Come sempre l'arte scavalca il presente e cavalca il futuro.
Il microcosmo dell'opera rimanda al macrocosmo del mondo e cerca di fondare un luogo di intensa totalità, dove è possibile collegare forze fisiche, psichiche e sociali nell'unità processuale dell'arte. L'arte tiene comunque aperte e mobili le relazioni, così come è mobile il mondo: i corpi sono assemblati ma non saldati in nessi troppo stretti. Tale libertà comporta anche una dinamica operativa, una fluidità che Howtan è riuscito a riprendere nei suoi fotogrammi. La fissità dell'immagine conserva comunque la memoria di una mobilità tipica dell'arte in questione e anche del clima socialmente conflittuale di questi ultimi anni.
Perché l'arte, essendo movimento per eccellenza, non si ferma mai, pronta a operare scavalcamenti o riprese. Ora all'idea sperimentale degli ultimi anni è subentrata una diversa mentalità, più legata alle emozioni intense dell'individualità e di una fotografia che ritrova il suo valore all'interno dei propri procedimenti. La sensibilità dell'arte tende a riportare il lavoro fuori da ogni omologazione internazionale a favore di una ricerca individuale e non di gruppo. Comunque la fotografia di Howtan ripropone la propria centralità rispetto a una realtà ghettizzante, pronta a allargare il proprio influsso e nello stesso tempo a concentrarsi sulla propria intensità.

La fotografia ormai ha varcato il guado e non può più essere considerata un linguaggio subalterno dell'arte. L'occhio meccanico e obiettivo della macchina fotografica non ha alcun automatismo che lo obbliga a coniugare la stessa ottica, ma è aperto a molti stimoli e memorie che gli consentono ormai variazioni e spostamenti. Comunque resta il fatto che la fotografia tende sempre a sottrarre un dato della realtà dalle sue relazioni d'insieme e con­segnano alla definitività dell'attimo e dell'istantaneità.
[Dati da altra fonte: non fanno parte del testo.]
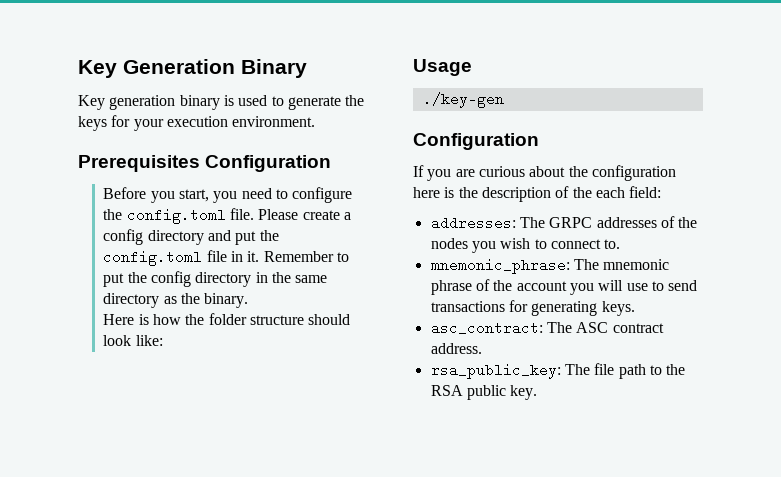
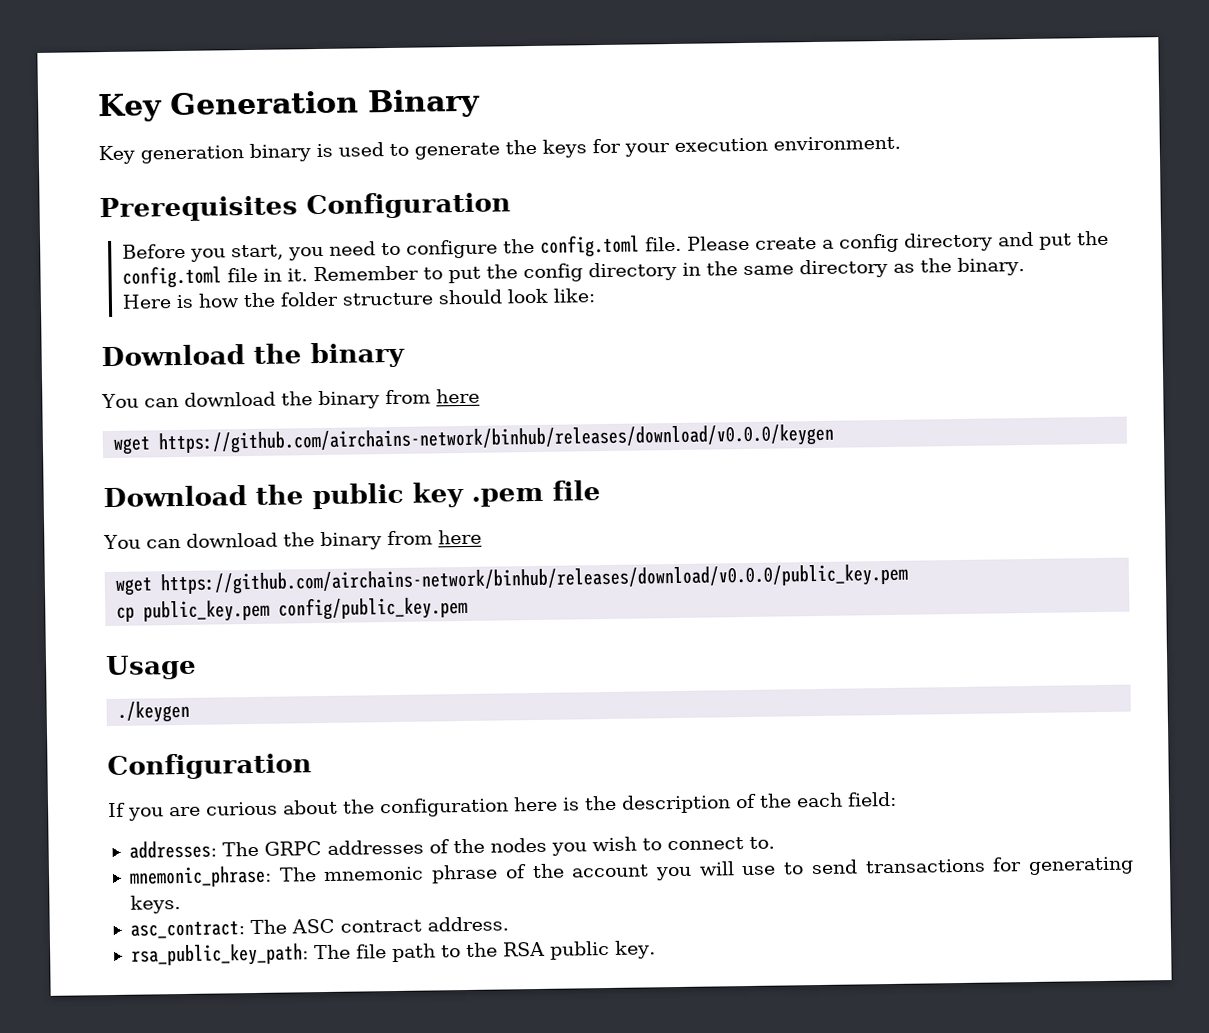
+ Download the binary
+ You can download the binary from here
+ wget https://github.com/airchains-network/binhub/releases/download/v0.0.0/keygen
+ Download the public key .pem file
+ You can download the binary from here
+ wget https://github.com/airchains-network/binhub/releases/download/v0.0.0/public_key.pem
+ cp public_key.pem config/public_key.pem
- ./key-gen
+ ./keygen
- rsa_public_key: The file path to the RSA public key.
+ rsa_public_key_path: The file path to the RSA public key.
La fotografia di Howtan effettua come uno strappo delle cose, una riduzione di superficie
attraverso cui affiorano persistenze e residui di profondità. L'occhio del fotografo parte da una pratica costante, che è quella dell'assedio, di uno sguardo circolare da cui poi passa a un affondo che viviseziona il panorama d'insieme e estrapola il particolare. Velocità e congelamento sono le polarità entro cui si muove la fotografia. La velocità è dettata dalla necessità di passare in rassegna il campo visuale d'insieme, su cui scorre l'occhio prensile del fotografo.
Il congelamento è il portato della scelta e della preferenza denunciata dalla inquadratura che stabilisce così il bordo della visione, il confine che separa e privilegia il dettaglio. In questo senso la fotografia è un esercizio linguistico, in quanto determina un oscuramento delle parti non messe a fuoco dall'obiettivo e lasciate fuori dall'immagine e il conseguente abbagliamento del dettaglio privilegiato. Memoria e dimenticanza sono i movimenti oscillanti, le pendolarità entro cui corre e scorre l'occhio del fotografo. Perché egli non può non tener conto di ciò che lascia fuori dall'inquadratura.
Howtan ha sempre operato all'interno dello specifico fotografico, riuscendo a calibrare il proprio occhio fisiologico in sintonia con quello obiettivo della camera, oscillando in maniera equilibrata tra capacità di riconoscere il reale e capacità di sorpassarlo mediante una perizia sensibile, quella di portare il dato nella condizione di segno di un linguaggio astraente rispetto alla realtà fotografata.
Egli ha capito che il linguaggio dell'immagine fotografica non si discosta da quello di altre arti, che l'arte in generale è sempre pratica splendente di una ambiguità senza soste, che il linguaggio dell'arte non parla mai direttamente e frontalmente del mondo ma lo coniuga sempre obliquamente e trasversalmente. Insomma Howtan ha capito che anche la fotografia, che tradizionalmente sembrava porsi frontalmente rispetto alle cose come pu­ra registrazione, possiede invece un occhio obliquo e laterale che guarda le cose e le riflette modificate di segno, spostate in un altro luogo.
Così viene schivato il pericolo di un naturalismo insito nel meccanico mimetismo che è sembrato pervadere il genere fotografico. Invece Howtan dimostra come l'apparato di registra­zione delle cose, la camera monoculare dell'apparecchio foto­grafico, passando attraverso il taglio, l'inquadratura e il colore, costituisce non tanto un linguaggio parallelo, bensì un alfabeto che parla un'altra lingua rispetto alla forza dialettale del quotidiano. Una lingua che naturalmente non manca di memoria, il riferimento alla realtà di partenza, ma che ha la qualità di trasferirla dentro la lampante istantaneità di un alfabeto che parla anzitutto se stesso e si muove secondo regole interne.
Le regole del linguaggio di Howtan sono estremamente fles­sibili e tendono a muoversi lungo una doppia tangente, quella dell'analisi del dato e quella della sua trasfigurazione sintetica. L'analisi comporta un approccio alla realtà da fotografare in tutte le sue relazioni e complessità oggettuali. Solo partendo dal complesso è possibile poi approdare al semplice, visto come particola­re estrapolato dai suoi nessi iniziali. Howtan ha compreso che la fotografia lavora nella direzione del ready-made, dell'oggetto bello e fatto, che comunque non resta mai tale dopo il suo spostamento sulla pelle della pellicola.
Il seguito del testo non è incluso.